To check whether an element is /"stored" in the bit array, the process is similar. The only
difference is that instead of setting k bits in the array, it is checked whether any of them are set to
0. If yes, this implies that the element is not /"stored" in the bit array.

Let's take a look at an example that illustrates how a bloom filter might be used in practice. An
application receives input data at a high throughput. Before processing it, it has to check whether
that data belongs to a given set stored in a database table. Note that the rejection rate of this
validation is very high. To perform the validation, the application has to call a remote service.
Unfortunately, the time needed for the network roundtrip and to actually do the lookup is far too
long. Since it is not possible to further optimize it (for example, the network latency is subject to
physical limitations), another method must be implemented. ln such cases, caches come to mind.
The general idea is to duplicate the data stored remotely in a local cache and then to do the
validation locally. In this specific case, let's say that it is not practicable. Not enough resources are
available locally to store the data. In such a situation, a bloom filter might be useful. In fact, as
described above, bloom filters need much less space than the actual set. Since the bloom filter is
subject to false positives, the idea is to use it to discard the maximum amount of input data before
calling the remote service.
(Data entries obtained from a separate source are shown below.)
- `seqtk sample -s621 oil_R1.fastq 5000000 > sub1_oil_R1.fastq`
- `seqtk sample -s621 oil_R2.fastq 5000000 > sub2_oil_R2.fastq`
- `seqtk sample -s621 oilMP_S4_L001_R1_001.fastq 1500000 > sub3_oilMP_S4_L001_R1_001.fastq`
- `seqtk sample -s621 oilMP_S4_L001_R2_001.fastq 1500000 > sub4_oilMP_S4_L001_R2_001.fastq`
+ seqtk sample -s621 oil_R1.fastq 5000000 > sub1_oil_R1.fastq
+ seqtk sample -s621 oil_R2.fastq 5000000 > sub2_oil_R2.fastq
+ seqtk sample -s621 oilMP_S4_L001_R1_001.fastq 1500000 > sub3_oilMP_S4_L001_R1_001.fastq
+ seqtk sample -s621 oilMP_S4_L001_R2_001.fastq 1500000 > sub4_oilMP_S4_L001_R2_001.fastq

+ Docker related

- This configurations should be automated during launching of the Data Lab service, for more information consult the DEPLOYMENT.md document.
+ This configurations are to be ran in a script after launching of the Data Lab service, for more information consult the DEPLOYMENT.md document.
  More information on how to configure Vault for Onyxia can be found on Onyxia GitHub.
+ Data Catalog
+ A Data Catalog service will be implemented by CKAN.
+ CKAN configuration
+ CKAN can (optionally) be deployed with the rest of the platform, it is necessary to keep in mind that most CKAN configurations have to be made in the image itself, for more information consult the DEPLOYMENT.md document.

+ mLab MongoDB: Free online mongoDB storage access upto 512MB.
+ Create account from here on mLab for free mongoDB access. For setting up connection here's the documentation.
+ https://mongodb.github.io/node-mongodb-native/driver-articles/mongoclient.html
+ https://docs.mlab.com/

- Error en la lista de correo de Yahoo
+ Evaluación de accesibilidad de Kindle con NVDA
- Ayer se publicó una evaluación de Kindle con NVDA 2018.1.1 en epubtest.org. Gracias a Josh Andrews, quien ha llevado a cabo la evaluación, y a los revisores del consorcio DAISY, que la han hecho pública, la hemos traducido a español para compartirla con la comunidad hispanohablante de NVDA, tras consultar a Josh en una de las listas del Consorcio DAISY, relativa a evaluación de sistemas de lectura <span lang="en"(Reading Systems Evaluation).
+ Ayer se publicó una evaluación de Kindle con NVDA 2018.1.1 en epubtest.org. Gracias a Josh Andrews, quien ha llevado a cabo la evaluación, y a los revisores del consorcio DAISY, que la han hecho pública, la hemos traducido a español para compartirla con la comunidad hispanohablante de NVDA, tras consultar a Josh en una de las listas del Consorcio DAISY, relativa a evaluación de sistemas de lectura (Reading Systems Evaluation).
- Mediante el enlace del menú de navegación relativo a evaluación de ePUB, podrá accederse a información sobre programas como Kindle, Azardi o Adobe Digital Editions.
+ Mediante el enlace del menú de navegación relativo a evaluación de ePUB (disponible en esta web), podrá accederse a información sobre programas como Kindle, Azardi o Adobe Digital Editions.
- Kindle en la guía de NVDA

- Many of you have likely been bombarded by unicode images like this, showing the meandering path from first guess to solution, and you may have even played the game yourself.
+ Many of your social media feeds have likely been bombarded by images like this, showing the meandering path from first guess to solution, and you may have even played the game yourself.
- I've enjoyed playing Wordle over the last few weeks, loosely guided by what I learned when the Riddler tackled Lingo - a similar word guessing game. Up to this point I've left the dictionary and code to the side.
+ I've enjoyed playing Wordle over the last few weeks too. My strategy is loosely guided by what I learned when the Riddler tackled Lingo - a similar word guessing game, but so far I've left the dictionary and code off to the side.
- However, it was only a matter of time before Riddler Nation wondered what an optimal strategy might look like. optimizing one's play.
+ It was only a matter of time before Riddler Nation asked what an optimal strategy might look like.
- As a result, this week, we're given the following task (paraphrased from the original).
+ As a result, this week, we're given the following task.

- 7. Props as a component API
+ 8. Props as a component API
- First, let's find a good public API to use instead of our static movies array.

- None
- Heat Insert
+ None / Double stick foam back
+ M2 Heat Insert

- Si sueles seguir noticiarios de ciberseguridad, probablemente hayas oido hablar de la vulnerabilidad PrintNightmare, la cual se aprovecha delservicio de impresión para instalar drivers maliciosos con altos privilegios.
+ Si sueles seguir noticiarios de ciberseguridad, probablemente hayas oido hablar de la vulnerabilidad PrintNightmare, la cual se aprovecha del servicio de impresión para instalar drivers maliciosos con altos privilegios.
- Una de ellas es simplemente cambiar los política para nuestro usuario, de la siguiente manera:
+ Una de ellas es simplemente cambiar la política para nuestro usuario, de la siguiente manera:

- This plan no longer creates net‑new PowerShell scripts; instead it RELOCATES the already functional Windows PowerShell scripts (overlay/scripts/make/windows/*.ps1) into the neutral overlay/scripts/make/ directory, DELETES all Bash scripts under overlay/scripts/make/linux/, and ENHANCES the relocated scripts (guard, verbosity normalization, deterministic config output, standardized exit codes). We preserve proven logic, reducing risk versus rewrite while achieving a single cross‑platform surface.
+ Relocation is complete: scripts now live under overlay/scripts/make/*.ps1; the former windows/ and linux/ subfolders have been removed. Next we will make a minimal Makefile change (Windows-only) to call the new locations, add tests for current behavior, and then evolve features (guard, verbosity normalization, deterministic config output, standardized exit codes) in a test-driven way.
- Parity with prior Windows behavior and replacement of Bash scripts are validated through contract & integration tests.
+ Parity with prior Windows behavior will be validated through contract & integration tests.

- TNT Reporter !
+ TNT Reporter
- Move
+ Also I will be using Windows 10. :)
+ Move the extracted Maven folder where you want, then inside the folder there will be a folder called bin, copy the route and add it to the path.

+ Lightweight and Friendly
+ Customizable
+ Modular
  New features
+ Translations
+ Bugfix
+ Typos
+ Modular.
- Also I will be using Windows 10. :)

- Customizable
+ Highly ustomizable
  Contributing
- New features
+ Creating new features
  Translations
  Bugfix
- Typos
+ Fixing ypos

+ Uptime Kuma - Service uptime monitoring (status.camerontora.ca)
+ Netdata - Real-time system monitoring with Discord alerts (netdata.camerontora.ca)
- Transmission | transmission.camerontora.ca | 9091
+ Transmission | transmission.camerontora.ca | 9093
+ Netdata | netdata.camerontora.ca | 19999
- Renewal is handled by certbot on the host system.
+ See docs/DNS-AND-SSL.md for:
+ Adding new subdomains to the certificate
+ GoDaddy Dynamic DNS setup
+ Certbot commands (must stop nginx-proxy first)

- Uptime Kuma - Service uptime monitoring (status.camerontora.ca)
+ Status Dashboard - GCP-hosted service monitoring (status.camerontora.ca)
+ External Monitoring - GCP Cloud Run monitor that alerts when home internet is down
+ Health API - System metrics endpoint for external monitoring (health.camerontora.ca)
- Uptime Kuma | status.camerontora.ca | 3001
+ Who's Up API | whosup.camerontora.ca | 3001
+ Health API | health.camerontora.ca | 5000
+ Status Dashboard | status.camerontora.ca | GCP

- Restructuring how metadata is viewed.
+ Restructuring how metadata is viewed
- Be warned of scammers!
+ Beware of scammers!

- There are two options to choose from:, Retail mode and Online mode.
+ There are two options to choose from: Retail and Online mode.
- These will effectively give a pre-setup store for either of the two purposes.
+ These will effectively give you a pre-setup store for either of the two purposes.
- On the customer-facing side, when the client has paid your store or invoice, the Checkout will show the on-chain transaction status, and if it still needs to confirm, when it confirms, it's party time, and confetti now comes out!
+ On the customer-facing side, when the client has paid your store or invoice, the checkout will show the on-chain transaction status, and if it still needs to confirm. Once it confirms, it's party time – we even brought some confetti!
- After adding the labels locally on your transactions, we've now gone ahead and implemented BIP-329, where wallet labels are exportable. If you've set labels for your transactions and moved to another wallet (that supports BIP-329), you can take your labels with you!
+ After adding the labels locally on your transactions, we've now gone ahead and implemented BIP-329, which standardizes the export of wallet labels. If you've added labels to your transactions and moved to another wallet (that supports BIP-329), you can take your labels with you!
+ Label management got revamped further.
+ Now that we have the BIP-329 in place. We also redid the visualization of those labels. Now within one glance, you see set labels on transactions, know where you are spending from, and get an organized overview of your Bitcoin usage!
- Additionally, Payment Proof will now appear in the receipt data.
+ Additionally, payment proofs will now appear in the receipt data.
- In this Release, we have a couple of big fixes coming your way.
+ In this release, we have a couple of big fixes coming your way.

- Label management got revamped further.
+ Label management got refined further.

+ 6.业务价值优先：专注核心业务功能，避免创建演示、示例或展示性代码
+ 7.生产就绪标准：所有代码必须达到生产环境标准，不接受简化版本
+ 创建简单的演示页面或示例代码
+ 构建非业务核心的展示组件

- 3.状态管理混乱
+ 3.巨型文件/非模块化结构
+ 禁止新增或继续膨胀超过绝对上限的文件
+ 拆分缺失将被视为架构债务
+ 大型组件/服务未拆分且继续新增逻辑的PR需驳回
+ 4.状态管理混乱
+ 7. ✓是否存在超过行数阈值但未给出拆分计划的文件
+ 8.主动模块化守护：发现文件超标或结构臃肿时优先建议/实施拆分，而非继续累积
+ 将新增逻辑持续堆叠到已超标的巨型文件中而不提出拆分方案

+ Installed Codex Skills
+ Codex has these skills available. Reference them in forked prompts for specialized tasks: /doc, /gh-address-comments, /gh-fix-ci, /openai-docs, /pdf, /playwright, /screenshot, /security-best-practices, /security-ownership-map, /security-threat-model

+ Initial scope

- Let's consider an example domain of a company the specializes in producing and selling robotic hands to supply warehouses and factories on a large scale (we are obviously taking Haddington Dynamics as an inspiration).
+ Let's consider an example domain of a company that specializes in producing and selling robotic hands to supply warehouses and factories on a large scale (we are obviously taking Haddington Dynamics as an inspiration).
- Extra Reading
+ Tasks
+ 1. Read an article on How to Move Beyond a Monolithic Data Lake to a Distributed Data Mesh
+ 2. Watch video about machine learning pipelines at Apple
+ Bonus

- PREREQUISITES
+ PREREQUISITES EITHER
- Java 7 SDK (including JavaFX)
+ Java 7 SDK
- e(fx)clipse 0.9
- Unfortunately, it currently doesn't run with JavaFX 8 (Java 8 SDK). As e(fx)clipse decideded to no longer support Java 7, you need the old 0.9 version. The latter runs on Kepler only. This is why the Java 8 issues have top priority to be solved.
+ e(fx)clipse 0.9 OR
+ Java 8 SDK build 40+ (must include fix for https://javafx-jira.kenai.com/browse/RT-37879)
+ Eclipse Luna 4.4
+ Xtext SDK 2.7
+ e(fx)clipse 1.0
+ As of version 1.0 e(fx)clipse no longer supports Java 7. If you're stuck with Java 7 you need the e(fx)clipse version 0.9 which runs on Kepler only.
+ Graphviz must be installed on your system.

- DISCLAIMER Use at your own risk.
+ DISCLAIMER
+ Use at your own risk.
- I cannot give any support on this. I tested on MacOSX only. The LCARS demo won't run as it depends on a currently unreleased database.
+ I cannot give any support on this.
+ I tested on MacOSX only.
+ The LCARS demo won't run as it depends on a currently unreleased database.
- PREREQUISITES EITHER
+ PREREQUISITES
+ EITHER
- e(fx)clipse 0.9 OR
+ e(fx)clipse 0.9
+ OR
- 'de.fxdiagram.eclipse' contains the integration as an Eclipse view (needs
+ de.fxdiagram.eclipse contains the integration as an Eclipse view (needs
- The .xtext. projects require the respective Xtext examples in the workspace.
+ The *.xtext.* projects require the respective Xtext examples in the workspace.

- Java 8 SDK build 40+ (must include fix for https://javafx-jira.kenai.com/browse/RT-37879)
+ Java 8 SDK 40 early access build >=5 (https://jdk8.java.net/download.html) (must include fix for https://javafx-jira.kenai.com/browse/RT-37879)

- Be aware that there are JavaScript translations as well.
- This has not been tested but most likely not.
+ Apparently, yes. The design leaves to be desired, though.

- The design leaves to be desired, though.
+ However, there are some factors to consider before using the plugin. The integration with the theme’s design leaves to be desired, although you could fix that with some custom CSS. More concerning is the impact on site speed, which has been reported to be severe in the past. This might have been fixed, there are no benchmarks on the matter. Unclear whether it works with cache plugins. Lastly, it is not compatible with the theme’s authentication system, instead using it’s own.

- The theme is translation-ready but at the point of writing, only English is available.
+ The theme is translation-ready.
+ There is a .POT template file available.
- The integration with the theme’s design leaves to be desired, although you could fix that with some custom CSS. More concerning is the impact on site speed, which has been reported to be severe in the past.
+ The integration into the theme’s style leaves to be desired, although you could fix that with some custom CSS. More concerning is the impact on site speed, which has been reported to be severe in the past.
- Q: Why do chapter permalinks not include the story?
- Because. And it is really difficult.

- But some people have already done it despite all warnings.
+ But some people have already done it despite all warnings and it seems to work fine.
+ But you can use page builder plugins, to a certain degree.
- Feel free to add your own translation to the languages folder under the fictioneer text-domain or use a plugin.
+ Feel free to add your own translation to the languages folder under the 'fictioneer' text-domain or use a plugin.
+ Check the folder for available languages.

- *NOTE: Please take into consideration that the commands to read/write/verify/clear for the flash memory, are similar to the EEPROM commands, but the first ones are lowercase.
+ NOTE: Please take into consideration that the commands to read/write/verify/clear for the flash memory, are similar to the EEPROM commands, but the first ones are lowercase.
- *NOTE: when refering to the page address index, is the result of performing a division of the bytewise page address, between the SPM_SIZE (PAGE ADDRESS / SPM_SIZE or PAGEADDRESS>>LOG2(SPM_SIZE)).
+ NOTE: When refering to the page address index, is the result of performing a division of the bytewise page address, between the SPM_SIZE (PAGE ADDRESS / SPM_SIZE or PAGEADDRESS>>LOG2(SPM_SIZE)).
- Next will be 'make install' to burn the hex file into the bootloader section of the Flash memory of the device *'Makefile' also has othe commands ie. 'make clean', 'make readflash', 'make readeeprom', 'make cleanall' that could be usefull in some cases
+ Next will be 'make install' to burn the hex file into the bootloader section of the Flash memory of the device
As a result, the original validation is not made faster but it is used
much less frequently.

--还是通过例子来说明问题:

/* Formatted on 2014/12/28 21:47:07 (QP5 v5.227.12220.39754) */
CREATE OR REPLACE PACKAGE bloom_filter
IS
   PROCEDURE init (p_m IN BINARY_INTEGER, p_n IN BINARY_INTEGER);

   FUNCTION add_value (p_value IN VARCHAR2)
      RETURN BINARY_INTEGER;

   FUNCTION contain (p_value IN VARCHAR2)
      RETURN BINARY_INTEGER;
END bloom_filter;
/

CREATE OR REPLACE PACKAGE BODY bloom_filter
IS
   TYPE t_bitarray IS TABLE OF BOOLEAN;

   g_bitarray   t_bitarray;
   g_m          BINARY_INTEGER;
   g_k          BINARY_INTEGER;

   PROCEDURE init (p_m IN BINARY_INTEGER, p_n IN BINARY_INTEGER)
   IS
   BEGIN
      g_m := p_m;
      g_bitarray := t_bitarray ();
      g_bitarray.EXTEND (p_m);
      FOR i IN g_bitarray.FIRST .. g_bitarray.LAST
      LOOP
         g_bitarray (i) := FALSE;
         --dbms_output.put_line(i);
      END LOOP;

      g_k := CEIL (p_m / p_n * LN (2));
   END init;

   FUNCTION add_value (p_value IN VARCHAR2)
      RETURN BINARY_INTEGER
   IS
   BEGIN
      dbms_random.seed (p_value);

      FOR i IN 0 .. g_k
      LOOP
         g_bitarray (dbms_random.VALUE (1, g_m)) := TRUE;
      END LOOP;

      RETURN 1;
   END add_value;

   FUNCTION contain (p_value IN VARCHAR2)
      RETURN BINARY_INTEGER
   IS
      l_ret   BINARY_INTEGER := 1;
   BEGIN
      dbms_random.seed (p_value);

      FOR i IN 0 .. g_k
      LOOP
         IF NOT g_bitarray (dbms_random.VALUE (1, g_m))
         THEN
            l_ret := 0;
            EXIT;
         END IF;
      END LOOP;

      RETURN l_ret;
   END contain;
END bloom_filter;
/

create table t as select dbms_random.string('u',100) as value from dual connect by level

SCOTT@test> execute bloom_filter.init(16484,1000);
PL/SQL procedure successfully completed.

SCOTT@test> select count(bloom_filter.add_value(value)) from t where rownumCOUNT(BLOOM_FILTER.ADD_VALUE(VALUE))
------------------------------------
                                1000

SCOTT@test> select count(*) from t where bloom_filter.contain(value) =1;
  COUNT(*)
----------
      1006

--执行初始化bloom_filter.init,就是设置g_bitarray的16384个二进制位为0.并且设置 g_k := CEIL (p_m / p_n * LN (2))=12;
SCOTT@test> select ceil(16384/1000*ln(2)) from dual ;
CEIL(16384/1000*LN(2))
----------------------
                    12

--  bloom_filter.add_value 就是通过函数(这里是取随机数)变化加入g_bitarray中,相应的二进制位设置1.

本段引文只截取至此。